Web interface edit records
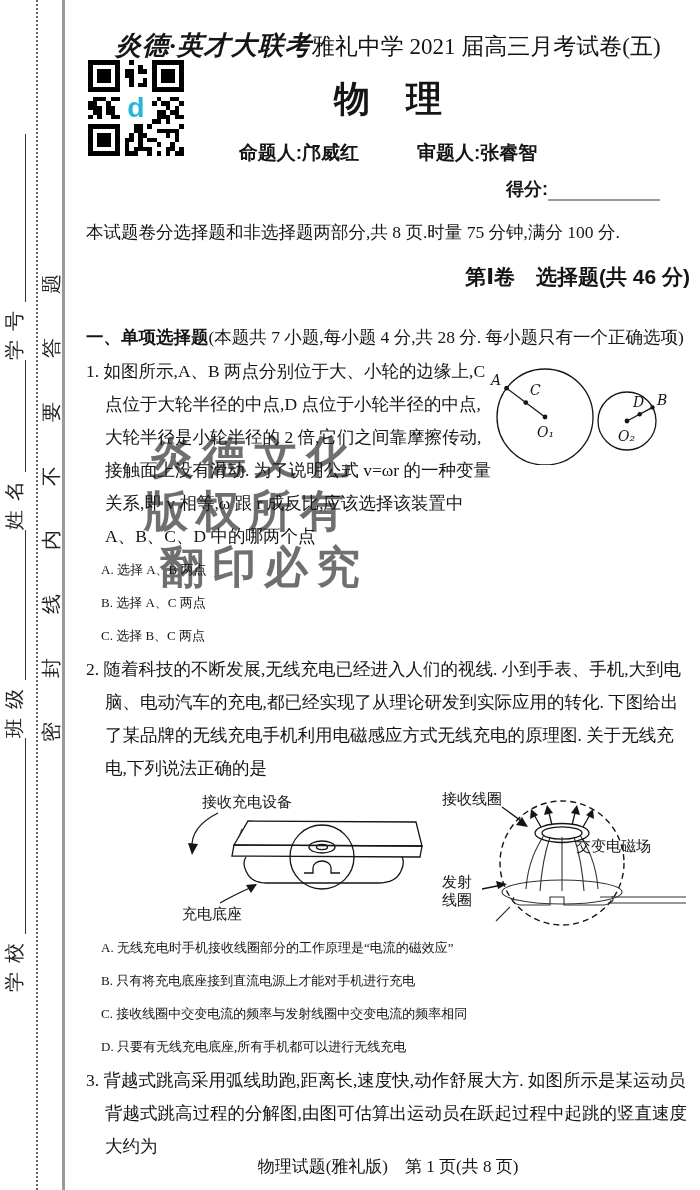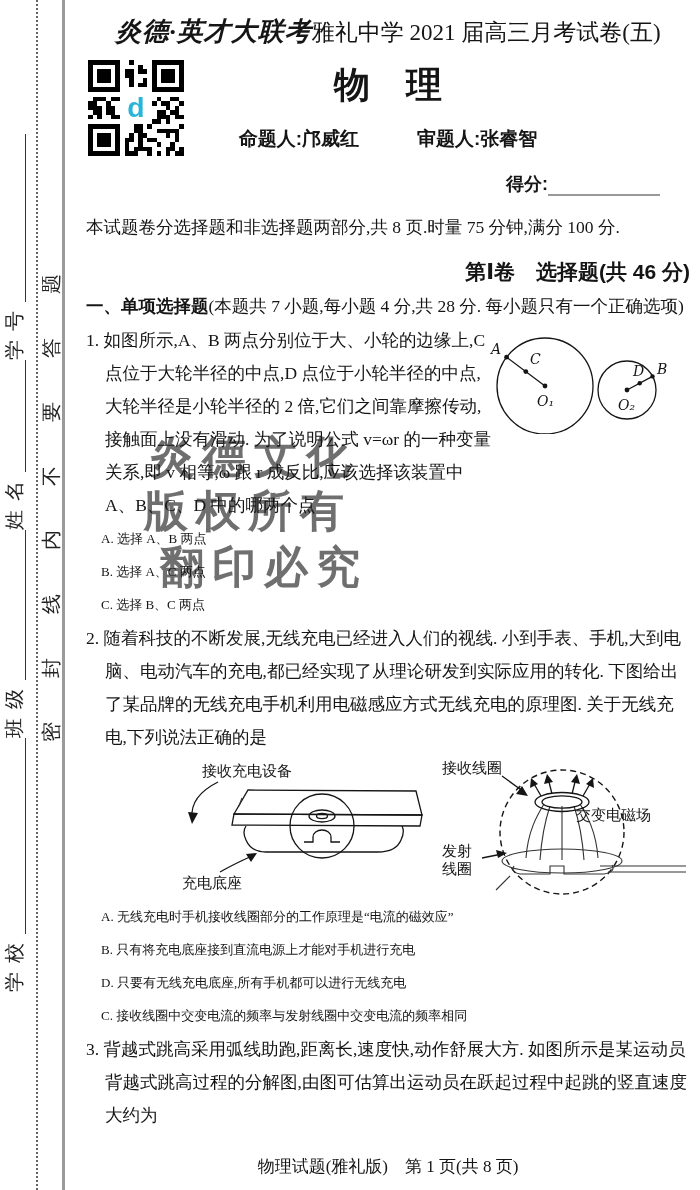--- a/index.html
+++ b/index.html
@@ -34,41 +34,41 @@
   .watermark { position:absolute; z-index:0; color:#404040; opacity:.75;
     font-family:"Liberation Sans","DejaVu Sans",sans-serif; font-weight:bold;
     font-size:44px; letter-spacing:8px; white-space:nowrap; }
   .wm1 { left:150px; top:428px; }
   .wm2 { left:144px; top:482px; }
   .wm3 { left:160px; top:538px; }
 
   
   .content { position:absolute; left:86px; top:8px; width:604px; z-index:1; }
 
-  .header-title { text-align:center; white-space:nowrap; margin-top:6px; }
+  .header-title { text-align:center; white-space:nowrap; margin-top:20px; }
   .brand { font-weight:bold; font-style:italic; font-size:26px; letter-spacing:1px; }
   .exam  { font-size:23px; }
 
   .qr { position:absolute; left:2px; top:52px; width:96px; height:96px; }
 
   .subject { text-align:center; font-size:36px; font-weight:bold; margin-top:12px;
     font-family:Liberation Mono, monospace; }
   .people { display:flex; justify-content:center; gap:58px; margin-top:16px;
     font-family:"Liberation Sans","DejaVu Sans",sans-serif; font-weight:bold; font-size:19px; }
   .score-row { display:flex; justify-content:flex-end; align-items:flex-end;
-    margin:20px 30px 0 0; font-size:18px;
+    margin:11px 30px 0 0; font-size:18px;
     font-family:"Liberation Sans","DejaVu Sans",sans-serif; font-weight:bold; }
   .score-blank { width:112px; border-bottom:2px solid #999; height:20px; }
 
   .intro { margin-top:16px; font-size:17.5px; line-height:30px; }
 
   .sec-title { text-align:right; margin-top:16px; font-size:21px; font-weight:bold;
     font-family:"Liberation Sans","DejaVu Sans",sans-serif; }
 
-  .part-head { margin-top:4px; font-size:17.5px; line-height:33px; padding-left:34px; text-indent:-34px; }
+  .part-head { margin-top:30px; font-size:17.5px; line-height:33px; padding-left:34px; text-indent:-34px; }
   .part-bold { font-weight:bold; font-family:"Liberation Sans","DejaVu Sans",sans-serif; }
 
   .question { font-size:17.5px; line-height:33px; padding-left:19px; text-indent:-19px; margin-top:1px; }
   .q1-fig { float:right; width:186px; height:104px; margin:6px 0 28px 6px; }
   .options { margin:0; }
   .opt { margin-left:15px; font-size:13px; line-height:33px; }
 
   .q2-figs { display:flex; align-items:flex-end; height:142px; margin:4px 0 0 0; }
   .q2-left  { margin-left:76px; }
   .q2-right { margin-left:12px; }
@@ -328,22 +328,22 @@
       <text class="cjk" x="2" y="98">发射</text>
       <text class="cjk" x="2" y="116">线圈</text>
       <path class="ln" d="M42,100 L62,96"></path>
       <polygon points="67,95 56,92 58,100" fill="#151515"></polygon>
     </svg>
   </div>
 
   <div class="options">
     <div class="opt">A. 无线充电时手机接收线圈部分的工作原理是“电流的磁效应”</div>
     <div class="opt">B. 只有将充电底座接到直流电源上才能对手机进行充电</div>
+    <div class="opt">C. 接收线圈中交变电流的频率与发射线圈中交变电流的频率相同</div>
     <div class="opt">D. 只要有无线充电底座,所有手机都可以进行无线充电</div>
-    <div class="opt">C. 接收线圈中交变电流的频率与发射线圈中交变电流的频率相同</div>
   </div>
 
   <div class="question">
     <span>3.</span>
     <span>背越式跳高采用弧线助跑,距离长,速度快,动作舒展大方. 如图所示是某运动员背越式跳高过程的分解图,由图可估算出运动员在跃起过程中起跳的竖直速度大约为</span>
   </div>
 
 </div>
 
 <div class="footer">物理试题(雅礼版)　第 1 页(共 8 页)</div>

◆ Work to complete
Render the data above verbatim and without pictures.

◆ Answer section
--- a/index.html
+++ b/index.html
@@ -34,41 +34,41 @@
   .watermark { position:absolute; z-index:0; color:#404040; opacity:.75;
     font-family:"Liberation Sans","DejaVu Sans",sans-serif; font-weight:bold;
     font-size:44px; letter-spacing:8px; white-space:nowrap; }
   .wm1 { left:150px; top:428px; }
   .wm2 { left:144px; top:482px; }
   .wm3 { left:160px; top:538px; }
 
   
   .content { position:absolute; left:86px; top:8px; width:604px; z-index:1; }
 
-  .header-title { text-align:center; white-space:nowrap; margin-top:6px; }
+  .header-title { text-align:center; white-space:nowrap; margin-top:20px; }
   .brand { font-weight:bold; font-style:italic; font-size:26px; letter-spacing:1px; }
   .exam  { font-size:23px; }
 
   .qr { position:absolute; left:2px; top:52px; width:96px; height:96px; }
 
   .subject { text-align:center; font-size:36px; font-weight:bold; margin-top:12px;
     font-family:Liberation Mono, monospace; }
   .people { display:flex; justify-content:center; gap:58px; margin-top:16px;
     font-family:"Liberation Sans","DejaVu Sans",sans-serif; font-weight:bold; font-size:19px; }
   .score-row { display:flex; justify-content:flex-end; align-items:flex-end;
-    margin:20px 30px 0 0; font-size:18px;
+    margin:11px 30px 0 0; font-size:18px;
     font-family:"Liberation Sans","DejaVu Sans",sans-serif; font-weight:bold; }
   .score-blank { width:112px; border-bottom:2px solid #999; height:20px; }
 
   .intro { margin-top:16px; font-size:17.5px; line-height:30px; }
 
   .sec-title { text-align:right; margin-top:16px; font-size:21px; font-weight:bold;
     font-family:"Liberation Sans","DejaVu Sans",sans-serif; }
 
-  .part-head { margin-top:4px; font-size:17.5px; line-height:33px; padding-left:34px; text-indent:-34px; }
+  .part-head { margin-top:30px; font-size:17.5px; line-height:33px; padding-left:34px; text-indent:-34px; }
   .part-bold { font-weight:bold; font-family:"Liberation Sans","DejaVu Sans",sans-serif; }
 
   .question { font-size:17.5px; line-height:33px; padding-left:19px; text-indent:-19px; margin-top:1px; }
   .q1-fig { float:right; width:186px; height:104px; margin:6px 0 28px 6px; }
   .options { margin:0; }
   .opt { margin-left:15px; font-size:13px; line-height:33px; }
 
   .q2-figs { display:flex; align-items:flex-end; height:142px; margin:4px 0 0 0; }
   .q2-left  { margin-left:76px; }
   .q2-right { margin-left:12px; }
@@ -328,22 +328,22 @@
       <text class="cjk" x="2" y="98">发射</text>
       <text class="cjk" x="2" y="116">线圈</text>
       <path class="ln" d="M42,100 L62,96"></path>
       <polygon points="67,95 56,92 58,100" fill="#151515"></polygon>
     </svg>
   </div>
 
   <div class="options">
     <div class="opt">A. 无线充电时手机接收线圈部分的工作原理是“电流的磁效应”</div>
     <div class="opt">B. 只有将充电底座接到直流电源上才能对手机进行充电</div>
+    <div class="opt">C. 接收线圈中交变电流的频率与发射线圈中交变电流的频率相同</div>
     <div class="opt">D. 只要有无线充电底座,所有手机都可以进行无线充电</div>
-    <div class="opt">C. 接收线圈中交变电流的频率与发射线圈中交变电流的频率相同</div>
   </div>
 
   <div class="question">
     <span>3.</span>
     <span>背越式跳高采用弧线助跑,距离长,速度快,动作舒展大方. 如图所示是某运动员背越式跳高过程的分解图,由图可估算出运动员在跃起过程中起跳的竖直速度大约为</span>
   </div>
 
 </div>
 
 <div class="footer">物理试题(雅礼版)　第 1 页(共 8 页)</div>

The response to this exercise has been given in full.